• **Work to complete**: Repeat the records below word for word and omit each image.
[[ Input data open ]]
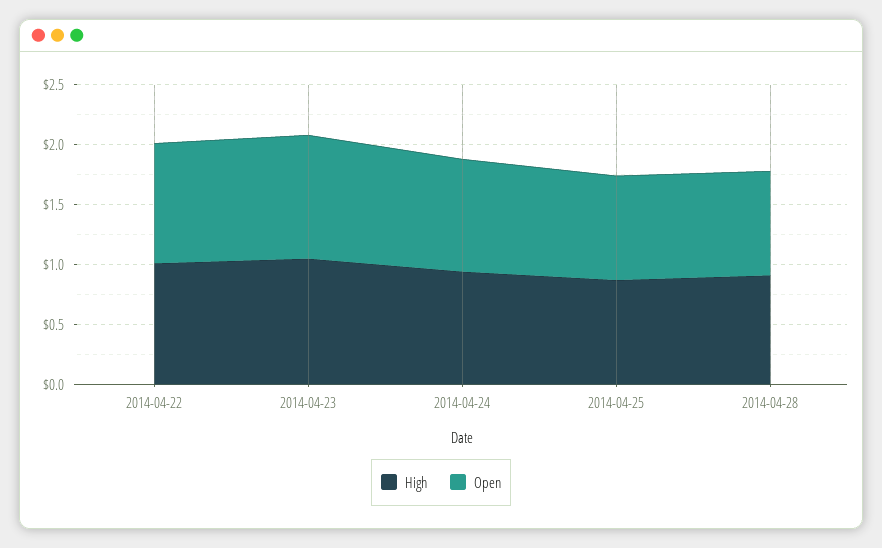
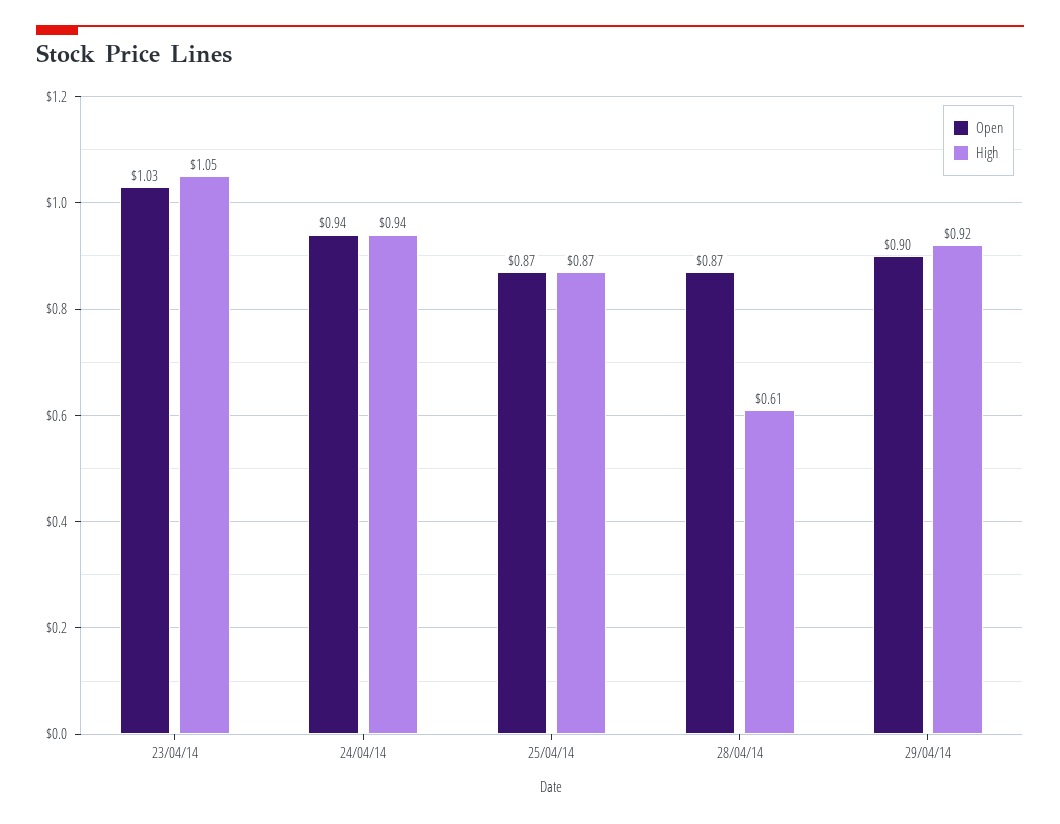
High, 2014-04-22: 1 -> none
Open, 2014-04-22: 1 -> none
High, 2014-04-28: 0.9 -> 0.61
Open, 29/04/14: none -> 0.9
High, 29/04/14: none -> 0.92

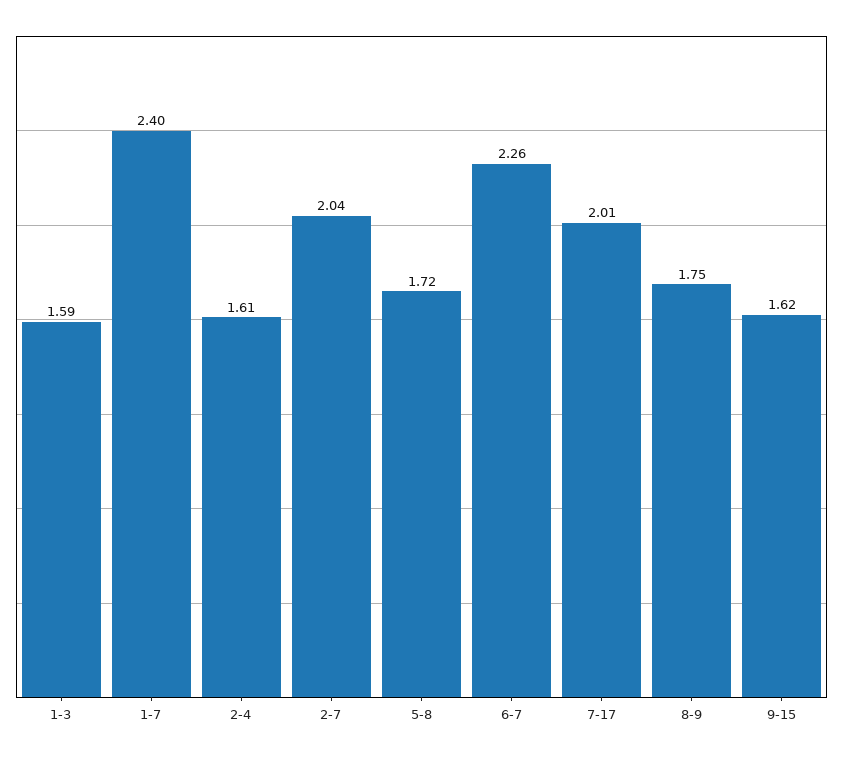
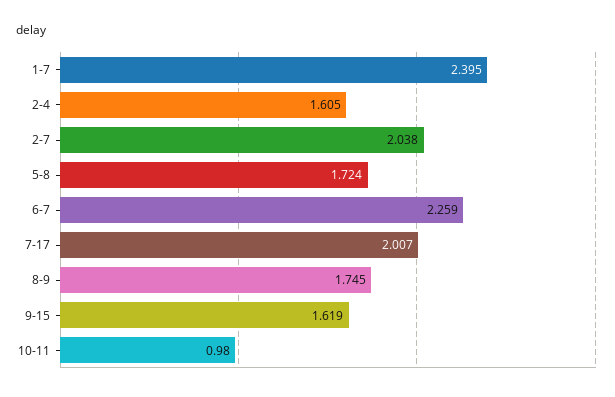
1-3: 1.59 -> none
10-11: none -> 0.98

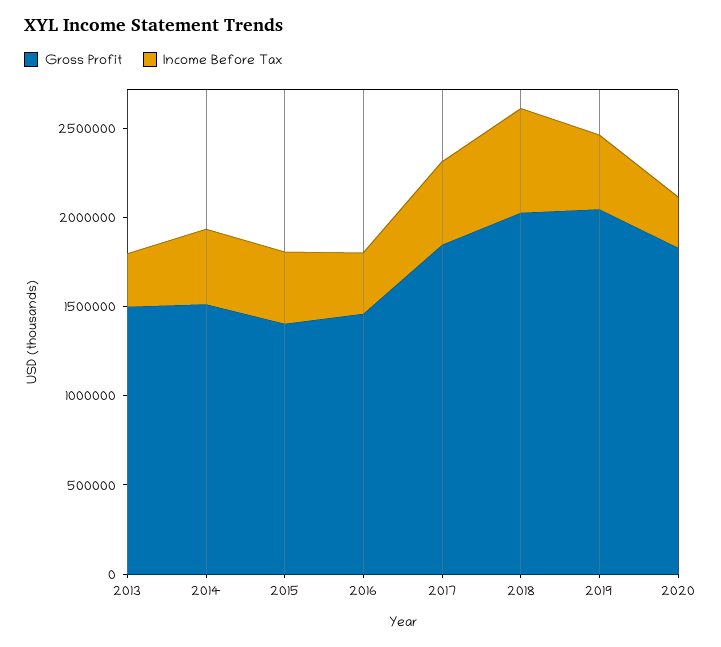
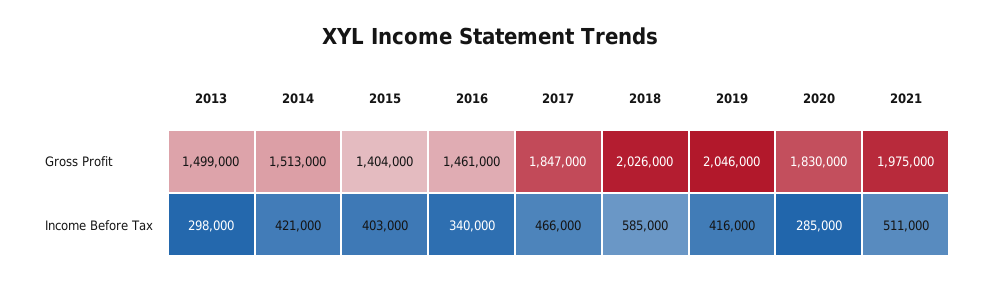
Gross Profit, 2021: none -> 1975000
Income Before Tax, 2021: none -> 511000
[[ Input data closed ]]
• **Output for this task**:
High, 2014-04-22: 1 -> none
Open, 2014-04-22: 1 -> none
High, 2014-04-28: 0.9 -> 0.61
Open, 29/04/14: none -> 0.9
High, 29/04/14: none -> 0.92

1-3: 1.59 -> none
10-11: none -> 0.98

Gross Profit, 2021: none -> 1975000
Income Before Tax, 2021: none -> 511000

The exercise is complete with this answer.